Route 1A swings from its sweeping S curve into the long, tempting straightaway into Hamilton. I touch my brakes quickly – taptaptap – to alert Mr. Need For Speed that I’m dropping down to the posted 40 mph. In return, I get his high beams. Crap! I’ve had enough. It gravels me to do it, but I swing onto the shoulder and let the moron pass me.

I get a fleeting impression of a raised finger as the pickup roars past me and accelerates down the road.

I get a warm glow of satisfaction as headlights flash on and a police cruiser pulls out of the driveway up ahead, takes off after the moron, and pulls him over.

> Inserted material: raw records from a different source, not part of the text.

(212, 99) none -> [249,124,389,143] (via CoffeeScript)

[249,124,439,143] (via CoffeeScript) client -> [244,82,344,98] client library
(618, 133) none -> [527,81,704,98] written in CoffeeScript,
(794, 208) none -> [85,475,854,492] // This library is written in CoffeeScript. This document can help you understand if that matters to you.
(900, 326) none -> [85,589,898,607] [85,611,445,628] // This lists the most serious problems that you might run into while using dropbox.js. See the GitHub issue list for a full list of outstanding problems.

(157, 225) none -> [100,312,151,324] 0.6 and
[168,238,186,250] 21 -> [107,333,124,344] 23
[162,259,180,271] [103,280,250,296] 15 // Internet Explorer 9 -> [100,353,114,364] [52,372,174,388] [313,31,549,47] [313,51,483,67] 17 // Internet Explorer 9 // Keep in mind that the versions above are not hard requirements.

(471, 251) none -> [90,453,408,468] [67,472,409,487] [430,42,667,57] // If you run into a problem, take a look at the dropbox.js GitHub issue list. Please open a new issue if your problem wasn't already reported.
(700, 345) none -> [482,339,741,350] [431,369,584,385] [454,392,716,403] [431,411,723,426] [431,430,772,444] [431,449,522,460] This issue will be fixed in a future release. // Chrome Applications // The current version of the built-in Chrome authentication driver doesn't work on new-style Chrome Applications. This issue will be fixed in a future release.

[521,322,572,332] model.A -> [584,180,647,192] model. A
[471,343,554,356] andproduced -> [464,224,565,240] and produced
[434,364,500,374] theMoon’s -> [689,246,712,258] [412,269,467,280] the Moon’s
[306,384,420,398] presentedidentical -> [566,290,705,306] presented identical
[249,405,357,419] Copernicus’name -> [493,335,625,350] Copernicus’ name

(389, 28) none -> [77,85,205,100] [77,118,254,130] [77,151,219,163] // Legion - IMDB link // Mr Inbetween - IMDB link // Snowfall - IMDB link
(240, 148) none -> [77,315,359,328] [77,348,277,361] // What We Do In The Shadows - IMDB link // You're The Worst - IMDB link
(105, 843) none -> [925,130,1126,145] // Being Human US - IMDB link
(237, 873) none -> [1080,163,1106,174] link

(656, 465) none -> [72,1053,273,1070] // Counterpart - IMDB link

Sometimes the local speed traps come in handy. :wink:

Damn, but I’d love to see my fantasy come true some day. :smiley:

Well, no one was hurt, and that’s what’s important. But be more careful, fer cryin’ out loud! :slight_smile:

You probably leave on your blinker too.

Dang old drivers.
ps Happy birthday
:slight_smile:

:smiley: I probably would, if my thoughtful little car didn’t turn it off for me when I straighten the wheel out of a turn. :smiley:

It sure does nag me when I try to exit from it with the key still in the ignition, or the lights on. :o

THIS ACTUALLY HAPPENED TO ME LAST OCTOBER!
And boy did it feel good! :smiley:

We were driving a rented truck full of appliances west on Rt. 24 out of Colorado Springs. It’s a 2 lane road that follows a river up into the mountains - in other words, windy and hilly. We were actually going the speed limit (which was reasonable given our load and top-heavy-ness), but Mr. MegaPickup decided this wasn’t fast enough for him. So he passed us, “saluted” us, and sped off at the first opportunity (crossing a solid line, IIRC). Less than a mile ahead, we passed him, pulled over by a cop and about to get a ticket.

We beeped and waved “hi”! Ah, instant karma!